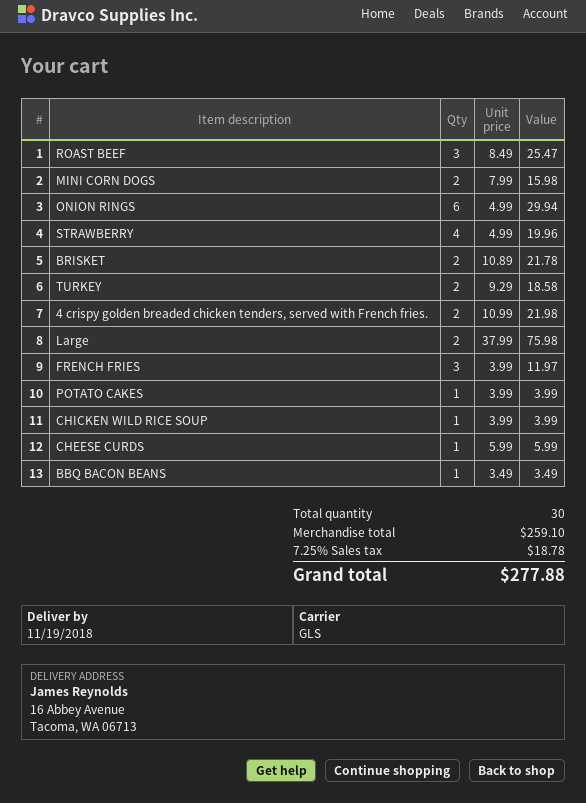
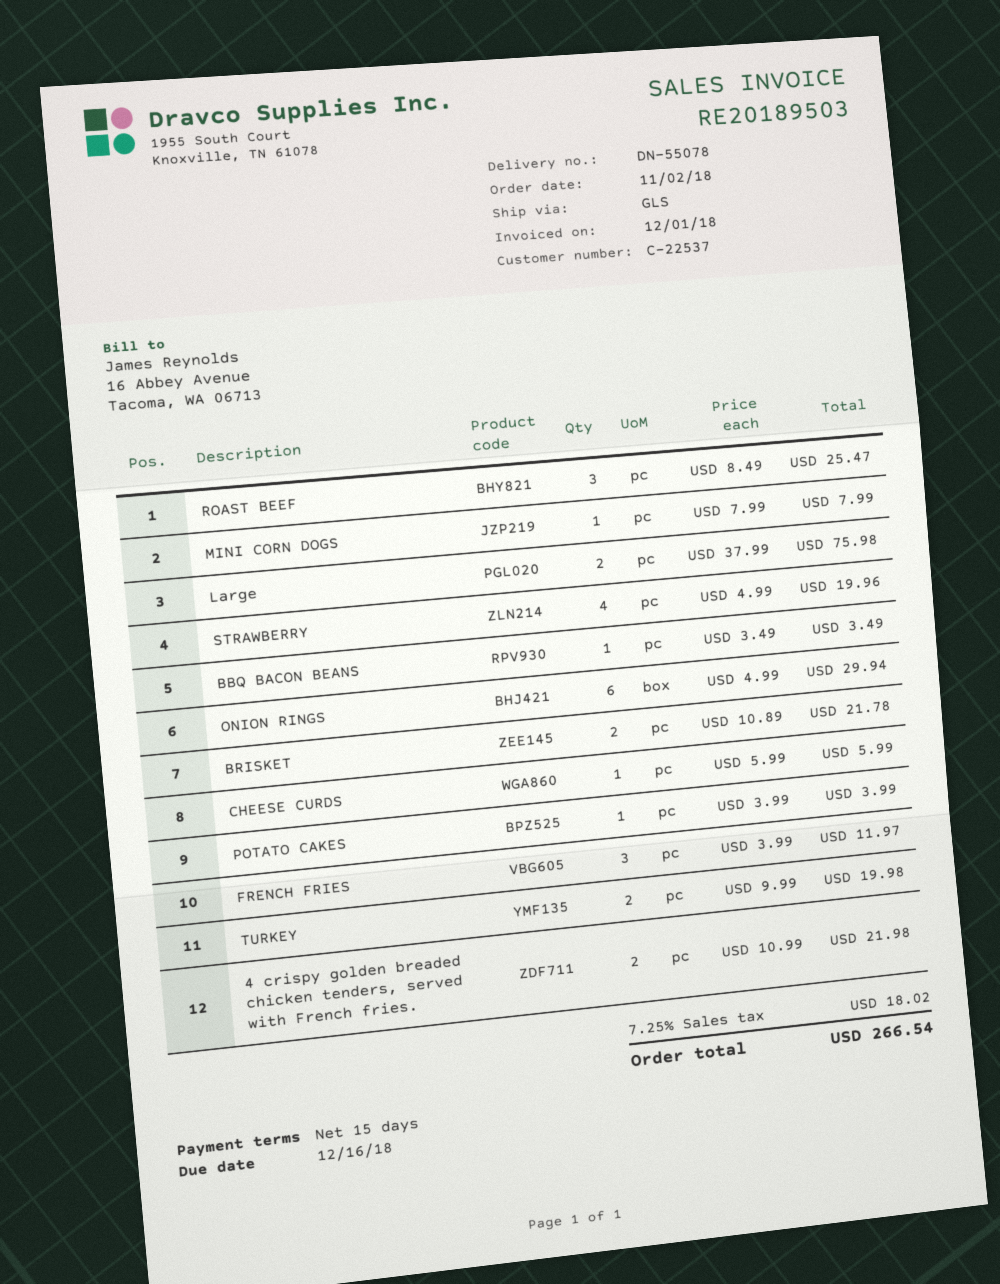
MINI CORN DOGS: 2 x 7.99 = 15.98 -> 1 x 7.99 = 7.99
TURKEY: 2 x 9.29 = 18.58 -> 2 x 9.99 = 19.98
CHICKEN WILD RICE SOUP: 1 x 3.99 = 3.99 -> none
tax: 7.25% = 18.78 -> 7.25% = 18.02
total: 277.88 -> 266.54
★ ★ ★ ★ ★
Your goal>
Using the material above, extract the line that contains "CHICKEN WILD RICE" and every line after it, exactly as given; stop at the last line.

Expected answer>
CHICKEN WILD RICE SOUP: 1 x 3.99 = 3.99 -> none
tax: 7.25% = 18.78 -> 7.25% = 18.02
total: 277.88 -> 266.54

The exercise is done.